固定の目的にはつぎのような事項がある。1)歯を互いに連結して歯の支持力の回復をはかる、2)病的な歯周組織の安静をはかり、組織の修復を容易にする、3)咬合力を多数歯に分散させ、咬合の安定をはかる、4)歯冠を連結して動揺歯を安定させ、食片圧入を防ぐ、5)歯の移動と挺出を防ぐ、6)咀嚼機能を改善する、7)不快感や疼痛を除去する、など。
固定の前処置としては、1)歯垢や歯石などの局所因子をできるだけ除去する、2)咬合調整を行う、3)口腔衛生指導を徹底する、4)治療に要する時間や経済的負担について患者の了解をとる、などがある。
固定装置が備えるべき基本的な条件としてつぎのような事項がある。1)固定力が強く、耐久性があって安定である、2)単純で、製作が容易である、3)歯髄や歯肉などの周囲組織の為害作用を及ぼさない、4)咀嚼や発音などの機能を障害しない、5)食物の流れを妨げず、口腔清掃がしやすく、衛生的である、6)異和感が少く、審美的である、7)経済的である、など。

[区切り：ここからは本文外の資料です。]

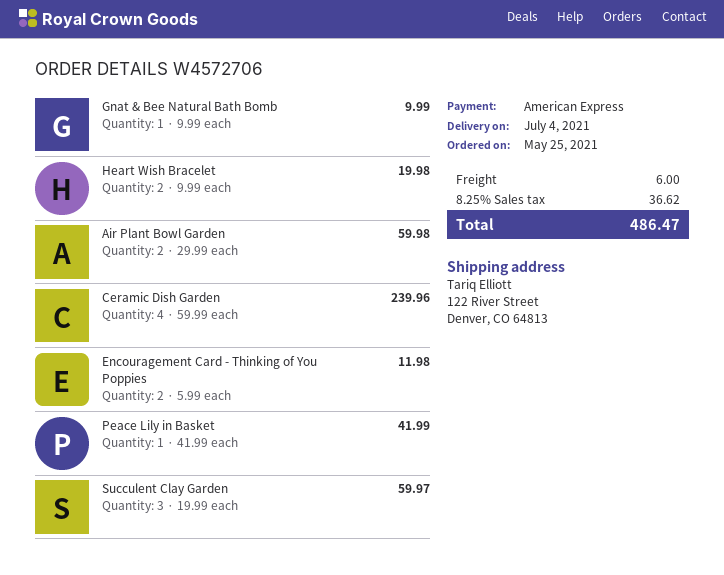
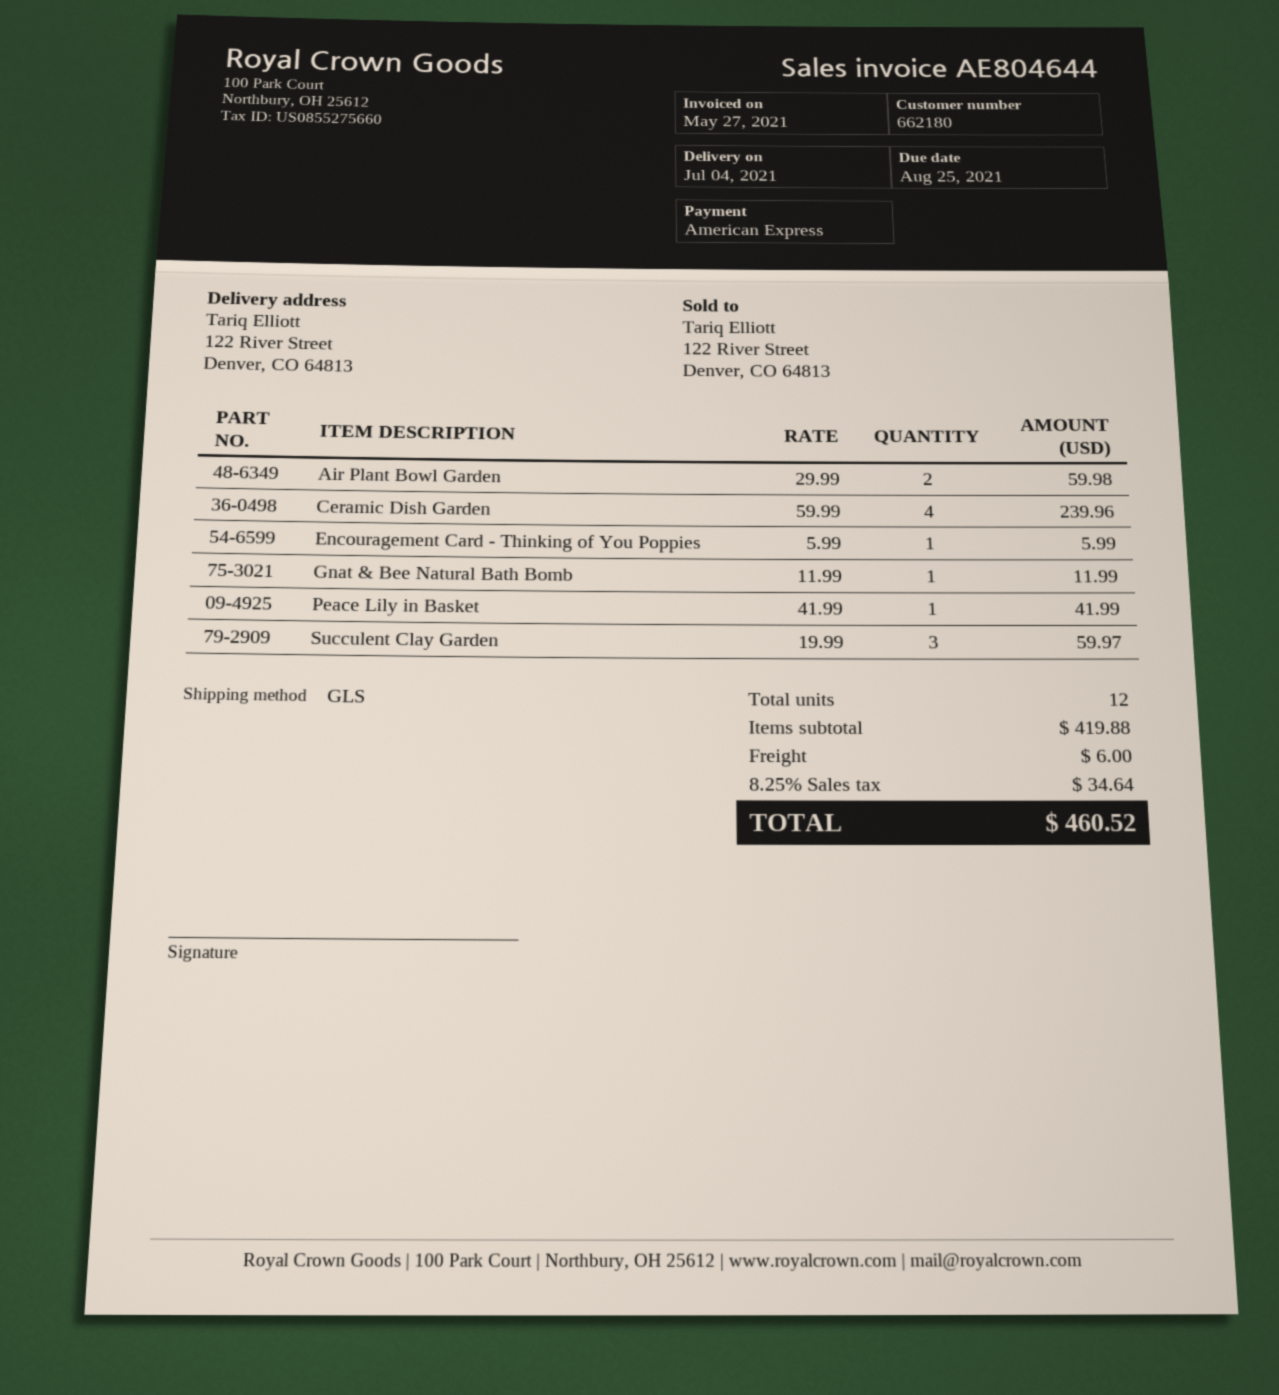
Gnat & Bee Natural Bath Bomb: 1 x 9.99 = 9.99 -> 1 x 11.99 = 11.99
Heart Wish Bracelet: 2 x 9.99 = 19.98 -> none
Encouragement Card - Thinking of You Poppies: 2 x 5.99 = 11.98 -> 1 x 5.99 = 5.99
tax: 8.25% = 36.62 -> 8.25% = 34.64
total: 486.47 -> 460.52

固定を行う際に考慮すべき事項としてつぎのようなものがあげられる。1)咬合力をできるだけ多数歯に分散させる、2)固定部位の両端には骨植堅固な歯をもってくる、3)歯列弓にそって固定する、4)咬合力が歯軸方向に加わるようにする、5)頬舌的な側方力が加わらないよう頬舌径を小さくする、6)MTM後の歯の再移動や固定を予防する、7)欠損のある場合には支台歯の数、位置、距離などを考慮する。
固定には種々の方法があるが、それぞれについては別項を参照すること。固定において、いずれの方法を用いても、固定処置後に口腔清掃状態や歯周組織の状態と並んで、咬合関係の異常の有無についても定期的に監視する必要がある。
歯牙結紮法:顎骨骨折等の口腔外科的治療における固定法で、歯のみに維持を求める方法である。すなわち、骨植強固な歯を金属線などで結紮し、その後上下顎を本来の咬合状態となるよう結紮、顎間固定を行って、顎骨の固定、安静をはかるものである。本法は比較的容易なため応急処置として最適である。
本法は結紮歯の数によって、単純歯牙結紮法、2歯結紮法、連続歯牙結紮法などに分類される。
副木固定:歯のみでは維持がはかれないような場合、副木(副子)を用いることによって固定力の増強をはかるものである。口腔内副子として線副子、金属、レジン床副子など、口腔外副子として骨釘装置、チンキャップなど種々のものがある。